··· Data provided

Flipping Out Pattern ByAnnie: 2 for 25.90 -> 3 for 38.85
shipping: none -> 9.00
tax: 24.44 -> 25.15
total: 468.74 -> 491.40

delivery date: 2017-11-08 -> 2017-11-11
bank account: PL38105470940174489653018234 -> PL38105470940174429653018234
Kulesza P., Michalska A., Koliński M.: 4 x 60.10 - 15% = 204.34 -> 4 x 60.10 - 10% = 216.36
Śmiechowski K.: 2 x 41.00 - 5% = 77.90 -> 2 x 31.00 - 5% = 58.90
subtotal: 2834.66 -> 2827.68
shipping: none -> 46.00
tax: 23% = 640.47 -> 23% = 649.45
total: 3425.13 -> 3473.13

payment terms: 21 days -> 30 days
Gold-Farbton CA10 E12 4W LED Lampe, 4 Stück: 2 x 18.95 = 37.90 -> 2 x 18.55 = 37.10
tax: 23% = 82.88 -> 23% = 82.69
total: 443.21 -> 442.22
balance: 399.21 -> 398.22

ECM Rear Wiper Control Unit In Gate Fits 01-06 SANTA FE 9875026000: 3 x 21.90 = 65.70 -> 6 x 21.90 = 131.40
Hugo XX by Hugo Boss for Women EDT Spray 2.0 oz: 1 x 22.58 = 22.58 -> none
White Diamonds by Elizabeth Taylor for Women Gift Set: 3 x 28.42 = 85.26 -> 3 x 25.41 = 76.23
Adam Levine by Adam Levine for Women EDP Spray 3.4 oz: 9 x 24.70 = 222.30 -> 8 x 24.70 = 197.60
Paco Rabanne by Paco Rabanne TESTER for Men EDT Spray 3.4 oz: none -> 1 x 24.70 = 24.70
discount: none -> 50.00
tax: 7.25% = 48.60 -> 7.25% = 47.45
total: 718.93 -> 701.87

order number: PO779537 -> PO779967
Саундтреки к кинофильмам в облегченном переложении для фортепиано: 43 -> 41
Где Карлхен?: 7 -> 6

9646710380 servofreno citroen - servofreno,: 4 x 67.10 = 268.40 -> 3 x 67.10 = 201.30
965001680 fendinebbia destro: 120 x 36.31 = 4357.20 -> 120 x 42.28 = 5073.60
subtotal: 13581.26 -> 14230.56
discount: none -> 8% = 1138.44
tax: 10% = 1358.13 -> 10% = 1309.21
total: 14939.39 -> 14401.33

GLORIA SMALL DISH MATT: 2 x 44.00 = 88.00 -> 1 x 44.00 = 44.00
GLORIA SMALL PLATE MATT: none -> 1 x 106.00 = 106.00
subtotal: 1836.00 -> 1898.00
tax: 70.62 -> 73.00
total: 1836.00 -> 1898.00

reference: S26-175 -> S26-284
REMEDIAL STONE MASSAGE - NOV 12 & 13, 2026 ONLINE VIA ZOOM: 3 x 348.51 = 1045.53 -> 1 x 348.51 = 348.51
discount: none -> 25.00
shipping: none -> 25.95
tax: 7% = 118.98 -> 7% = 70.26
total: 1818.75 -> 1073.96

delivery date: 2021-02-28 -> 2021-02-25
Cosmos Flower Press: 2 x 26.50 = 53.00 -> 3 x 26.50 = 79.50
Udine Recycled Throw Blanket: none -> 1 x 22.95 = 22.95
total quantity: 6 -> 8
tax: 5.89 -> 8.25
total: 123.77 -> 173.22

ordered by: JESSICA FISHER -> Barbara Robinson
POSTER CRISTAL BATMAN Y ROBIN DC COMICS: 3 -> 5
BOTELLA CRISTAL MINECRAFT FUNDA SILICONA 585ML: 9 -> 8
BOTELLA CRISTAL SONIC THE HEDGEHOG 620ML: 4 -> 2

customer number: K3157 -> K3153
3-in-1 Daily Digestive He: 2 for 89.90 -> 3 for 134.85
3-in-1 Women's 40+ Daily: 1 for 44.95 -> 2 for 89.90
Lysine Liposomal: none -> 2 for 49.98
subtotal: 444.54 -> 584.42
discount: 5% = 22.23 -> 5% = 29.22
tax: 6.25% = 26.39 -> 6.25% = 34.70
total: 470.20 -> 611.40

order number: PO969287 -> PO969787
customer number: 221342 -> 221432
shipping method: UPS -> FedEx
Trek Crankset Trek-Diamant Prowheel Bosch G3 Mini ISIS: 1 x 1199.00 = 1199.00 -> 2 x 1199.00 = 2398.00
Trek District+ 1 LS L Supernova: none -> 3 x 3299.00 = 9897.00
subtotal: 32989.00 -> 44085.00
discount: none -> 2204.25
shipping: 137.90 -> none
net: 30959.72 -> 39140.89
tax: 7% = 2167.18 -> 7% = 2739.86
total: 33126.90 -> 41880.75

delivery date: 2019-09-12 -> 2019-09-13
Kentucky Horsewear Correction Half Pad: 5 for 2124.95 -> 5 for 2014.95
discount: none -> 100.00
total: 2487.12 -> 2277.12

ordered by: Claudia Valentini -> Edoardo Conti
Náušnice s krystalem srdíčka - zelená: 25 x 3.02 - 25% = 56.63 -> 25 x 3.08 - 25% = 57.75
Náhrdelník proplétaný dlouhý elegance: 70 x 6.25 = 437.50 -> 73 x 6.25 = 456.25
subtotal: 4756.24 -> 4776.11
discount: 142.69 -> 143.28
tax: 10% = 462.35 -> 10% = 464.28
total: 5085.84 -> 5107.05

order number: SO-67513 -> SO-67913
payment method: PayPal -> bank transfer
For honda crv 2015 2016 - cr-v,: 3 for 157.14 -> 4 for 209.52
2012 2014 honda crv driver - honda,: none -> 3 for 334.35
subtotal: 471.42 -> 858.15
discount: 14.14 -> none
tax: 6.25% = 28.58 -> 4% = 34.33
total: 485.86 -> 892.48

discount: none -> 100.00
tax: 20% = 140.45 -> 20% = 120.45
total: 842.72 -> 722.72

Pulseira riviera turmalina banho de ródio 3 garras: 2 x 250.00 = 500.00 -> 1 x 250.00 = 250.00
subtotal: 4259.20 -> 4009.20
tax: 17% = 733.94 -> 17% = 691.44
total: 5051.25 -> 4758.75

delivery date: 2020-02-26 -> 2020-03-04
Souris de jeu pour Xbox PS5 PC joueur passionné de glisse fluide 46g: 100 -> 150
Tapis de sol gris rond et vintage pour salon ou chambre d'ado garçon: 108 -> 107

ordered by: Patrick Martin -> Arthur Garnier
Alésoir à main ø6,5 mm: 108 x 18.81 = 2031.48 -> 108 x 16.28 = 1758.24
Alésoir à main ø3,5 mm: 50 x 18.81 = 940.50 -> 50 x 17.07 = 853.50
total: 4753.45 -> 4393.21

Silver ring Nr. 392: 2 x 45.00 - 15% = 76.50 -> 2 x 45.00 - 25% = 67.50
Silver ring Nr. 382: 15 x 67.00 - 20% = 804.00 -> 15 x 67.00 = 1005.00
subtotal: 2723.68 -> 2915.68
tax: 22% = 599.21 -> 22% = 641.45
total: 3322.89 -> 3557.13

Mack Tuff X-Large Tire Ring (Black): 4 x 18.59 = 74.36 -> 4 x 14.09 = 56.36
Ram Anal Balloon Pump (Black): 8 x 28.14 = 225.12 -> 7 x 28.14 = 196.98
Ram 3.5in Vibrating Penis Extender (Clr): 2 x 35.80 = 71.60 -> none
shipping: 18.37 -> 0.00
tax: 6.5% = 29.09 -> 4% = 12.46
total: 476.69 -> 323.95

······

- Task details
Reproduce, character for character, only the lines of the preceding data that start at the line with "tax: 7% = 118.98 -> 7% = 70.26" and end at the line with "ordered by: Claudia", both included.

- Response
tax: 7% = 118.98 -> 7% = 70.26
total: 1818.75 -> 1073.96

delivery date: 2021-02-28 -> 2021-02-25
Cosmos Flower Press: 2 x 26.50 = 53.00 -> 3 x 26.50 = 79.50
Udine Recycled Throw Blanket: none -> 1 x 22.95 = 22.95
total quantity: 6 -> 8
tax: 5.89 -> 8.25
total: 123.77 -> 173.22

ordered by: JESSICA FISHER -> Barbara Robinson
POSTER CRISTAL BATMAN Y ROBIN DC COMICS: 3 -> 5
BOTELLA CRISTAL MINECRAFT FUNDA SILICONA 585ML: 9 -> 8
BOTELLA CRISTAL SONIC THE HEDGEHOG 620ML: 4 -> 2

customer number: K3157 -> K3153
3-in-1 Daily Digestive He: 2 for 89.90 -> 3 for 134.85
3-in-1 Women's 40+ Daily: 1 for 44.95 -> 2 for 89.90
Lysine Liposomal: none -> 2 for 49.98
subtotal: 444.54 -> 584.42
discount: 5% = 22.23 -> 5% = 29.22
tax: 6.25% = 26.39 -> 6.25% = 34.70
total: 470.20 -> 611.40

order number: PO969287 -> PO969787
customer number: 221342 -> 221432
shipping method: UPS -> FedEx
Trek Crankset Trek-Diamant Prowheel Bosch G3 Mini ISIS: 1 x 1199.00 = 1199.00 -> 2 x 1199.00 = 2398.00
Trek District+ 1 LS L Supernova: none -> 3 x 3299.00 = 9897.00
subtotal: 32989.00 -> 44085.00
discount: none -> 2204.25
shipping: 137.90 -> none
net: 30959.72 -> 39140.89
tax: 7% = 2167.18 -> 7% = 2739.86
total: 33126.90 -> 41880.75

delivery date: 2019-09-12 -> 2019-09-13
Kentucky Horsewear Correction Half Pad: 5 for 2124.95 -> 5 for 2014.95
discount: none -> 100.00
total: 2487.12 -> 2277.12

ordered by: Claudia Valentini -> Edoardo Conti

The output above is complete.